When a trio of small dead black whales washed ashore in Hokkaido on the Japanese coast in 2013, Japanese researchers didn’t know quite what to make of them. With their porpoise-like snouts, they looked similar to Baird’s beaked whales, a species found in the Pacific. But these whales were smaller and darker.
The scientists suspected they might be a new species and sequenced their DNA. But with just three samples, they couldn’t say for sure. Now, through a combination of good luck and sleuthing for more specimens, a team of biologists led by Phillip Morin at the US National Oceanic and Atmospheric Administration’s Southwest Fisheries Science Centre are convinced that the mystery whales are, indeed, members of a new species.

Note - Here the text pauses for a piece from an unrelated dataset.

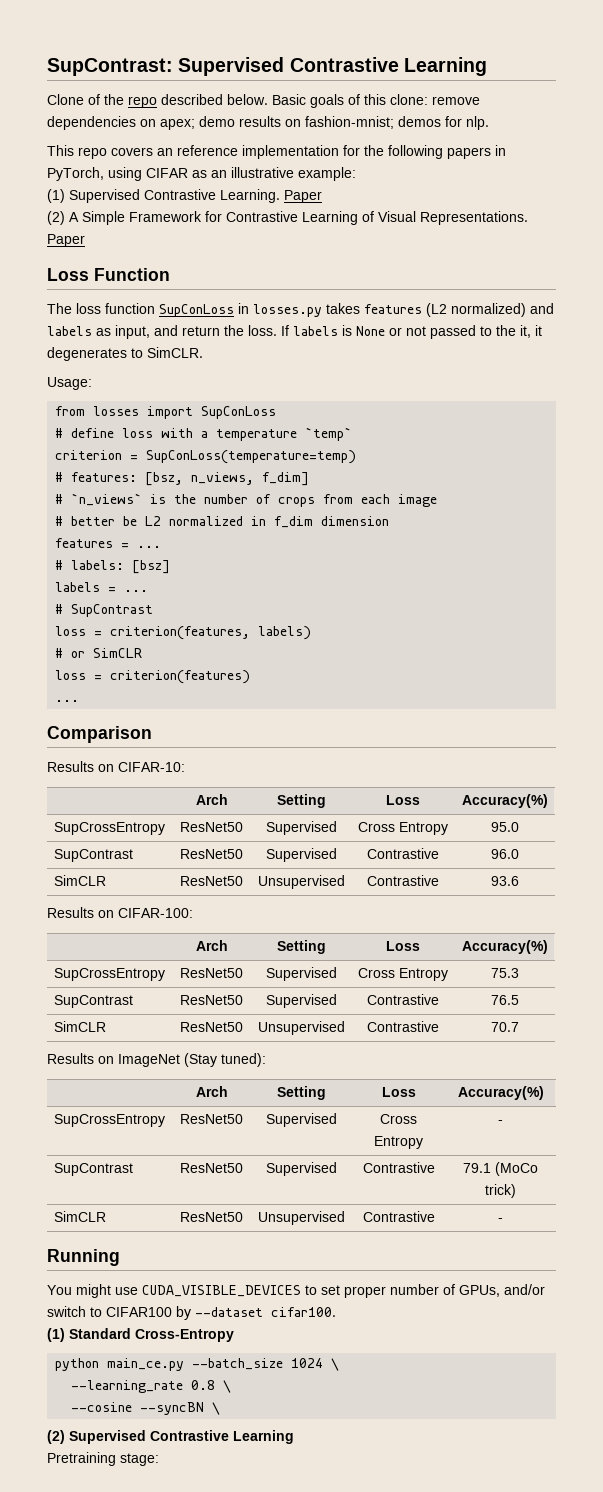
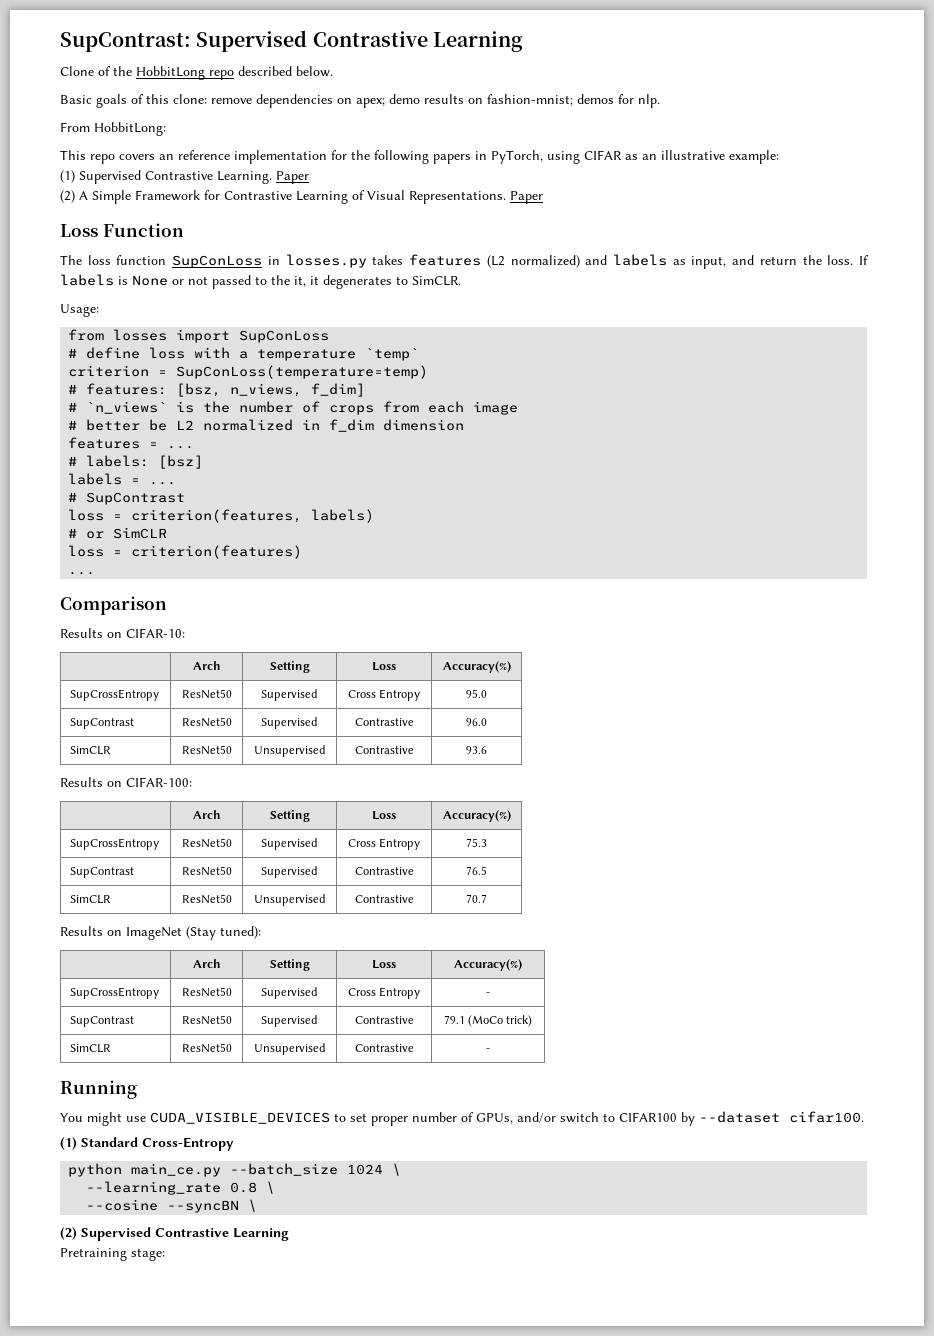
(124, 99) none -> [136,66,205,80] HobbitLong
(268, 99) none -> (333, 71) //
(489, 123) none -> [60,122,166,136] // From HobbitLong:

The centre houses a large collection of tissue from marine species, and when Morin learned about the mystery whale specimens in Japan, he had a hunch that some of the centre’s samples may have been misidentified and were actually the same species the Japanese team had found.
“We thought it was possible, because they look so much like Baird’s,” he says.
To find out, the team sequenced the DNA of about 50 samples in the collection, and found two that matched the DNA from the Japanese specimens.
Then, as luck would have it, in 2014 fresh evidence washed ashore on an Alaskan island in the Bering Sea: a whale carcass similar to a Baird’s beaked whale, but smaller. Genetic tests showed it, too, matched the DNA of the suspected new species.
Morin and his collaborators, including Merel Dalebout, a beaked whale researcher at the University of New South Wales, Australia, found a few other tissue samples from museum collections that were also a match.
“In all cases, they were extremely different” from other beaked whale species, he says. The team described the new species in the journal Marine Mammal Science in July.
The new whale, which will be named by the Japanese researchers who first singled it out, joins two others in the same genus: Baird’s beaked whale, which inhabits the Pacific, and Arnoux’s beaked whale, which lives in the Southern Ocean.
Most of the samples analysed in Morin’s study were from animals found around northern Japan and the Aleutian Islands, suggesting that the species lives in the North Pacific.
But other than that, little is known about the elusive new beaked whale. The next step is to try to find it in the wild, Morin says. “Hopefully we’ll learn more about it soon,” he says. “Once we know where they are, we can target research to find out what they’re doing and where they’re going.”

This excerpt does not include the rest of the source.